> _Assigned task_
Which lines run from the one containing "[670,623,852,655] 501 avis" to the end of the entries below? Reproduce them exactly, both ends included.

────────────────────────────────────────

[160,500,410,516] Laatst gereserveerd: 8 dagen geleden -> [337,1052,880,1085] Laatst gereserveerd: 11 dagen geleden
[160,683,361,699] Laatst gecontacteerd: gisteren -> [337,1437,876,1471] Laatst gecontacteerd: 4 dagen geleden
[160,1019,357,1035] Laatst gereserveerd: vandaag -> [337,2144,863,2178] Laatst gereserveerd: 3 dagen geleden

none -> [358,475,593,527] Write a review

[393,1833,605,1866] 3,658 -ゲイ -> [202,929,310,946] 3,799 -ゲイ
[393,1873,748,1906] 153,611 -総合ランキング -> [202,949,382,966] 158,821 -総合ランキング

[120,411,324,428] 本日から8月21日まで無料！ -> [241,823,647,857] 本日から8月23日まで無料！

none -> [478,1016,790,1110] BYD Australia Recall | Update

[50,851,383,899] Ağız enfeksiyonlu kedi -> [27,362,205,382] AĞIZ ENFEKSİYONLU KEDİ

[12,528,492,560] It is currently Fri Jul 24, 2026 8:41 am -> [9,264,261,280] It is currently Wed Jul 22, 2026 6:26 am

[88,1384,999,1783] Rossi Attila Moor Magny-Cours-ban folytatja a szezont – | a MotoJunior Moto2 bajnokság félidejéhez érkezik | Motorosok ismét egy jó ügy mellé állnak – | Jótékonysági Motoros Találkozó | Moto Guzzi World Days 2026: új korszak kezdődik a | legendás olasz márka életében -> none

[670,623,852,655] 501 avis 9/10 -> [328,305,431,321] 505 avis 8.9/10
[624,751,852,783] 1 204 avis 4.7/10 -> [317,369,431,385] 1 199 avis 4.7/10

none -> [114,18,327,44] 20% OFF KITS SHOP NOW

────────────────────────────────────────

> _The completed task_
[670,623,852,655] 501 avis 9/10 -> [328,305,431,321] 505 avis 8.9/10
[624,751,852,783] 1 204 avis 4.7/10 -> [317,369,431,385] 1 199 avis 4.7/10

none -> [114,18,327,44] 20% OFF KITS SHOP NOW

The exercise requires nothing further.